Task
In your copy of the entries, please include no pictures and return every word exactly.

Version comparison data
+ + + + + + +

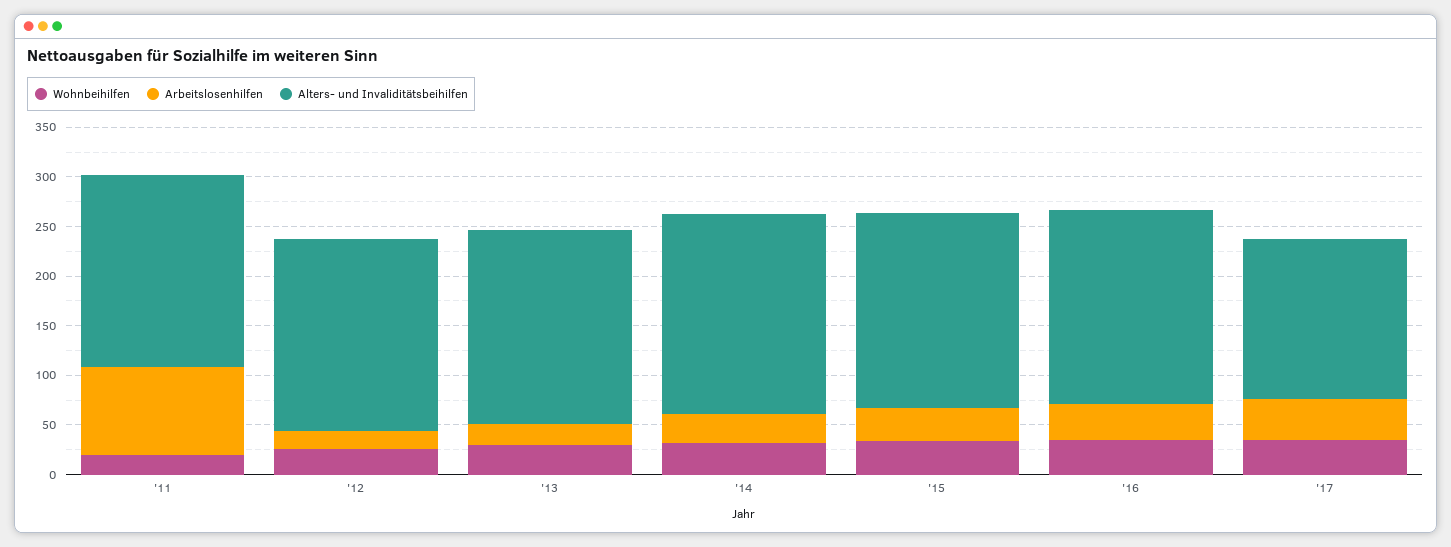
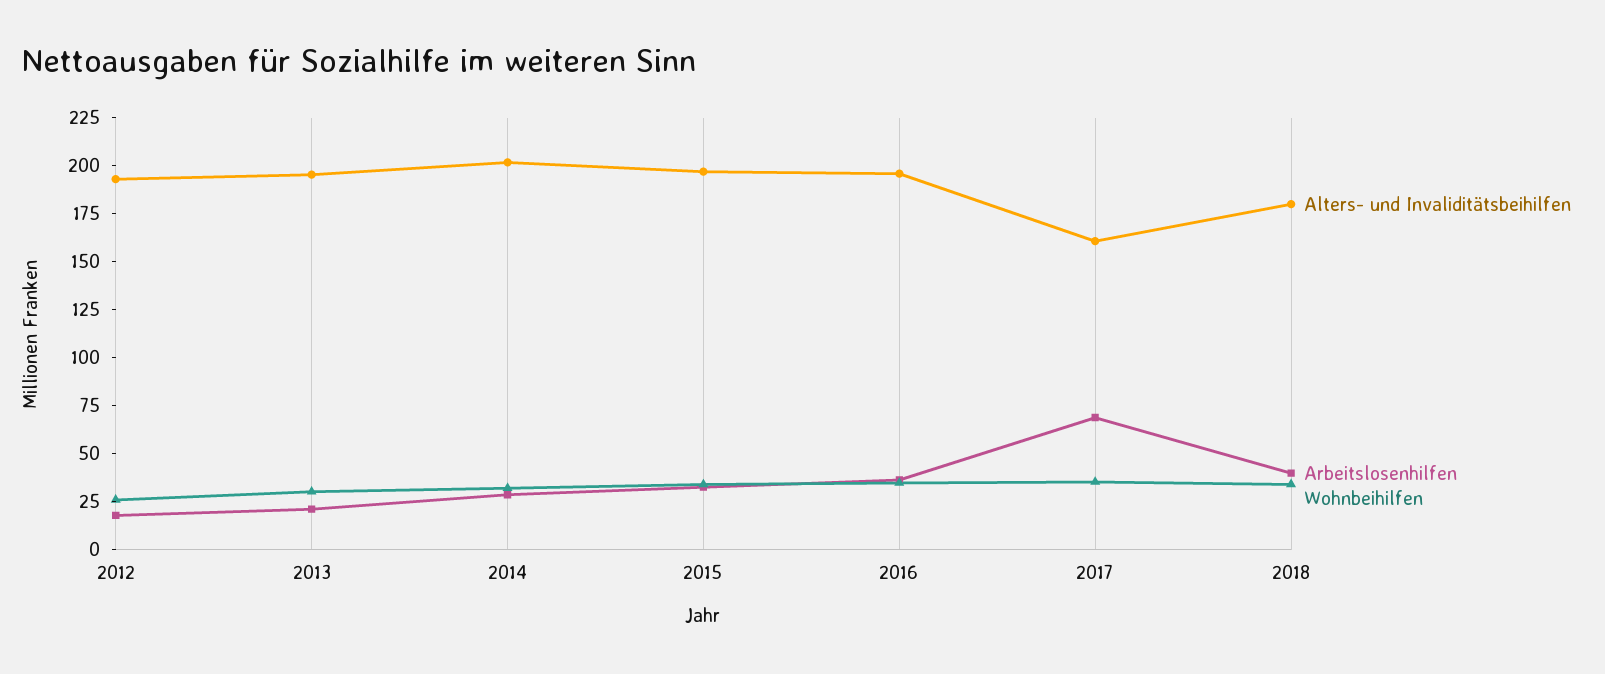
Wohnbeihilfen, '11: 20 -> none
Arbeitslosenhilfen, '11: 90 -> none
Alters- und Invaliditätsbeihilfen, '11: 190 -> none
Arbeitslosenhilfen, '17: 40 -> 70
Alters- und Invaliditätsbeihilfen, 2018: none -> 180
Arbeitslosenhilfen, 2018: none -> 40
Wohnbeihilfen, 2018: none -> 35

+ + + + + + +

Solution for this problem
Wohnbeihilfen, '11: 20 -> none
Arbeitslosenhilfen, '11: 90 -> none
Alters- und Invaliditätsbeihilfen, '11: 190 -> none
Arbeitslosenhilfen, '17: 40 -> 70
Alters- und Invaliditätsbeihilfen, 2018: none -> 180
Arbeitslosenhilfen, 2018: none -> 40
Wohnbeihilfen, 2018: none -> 35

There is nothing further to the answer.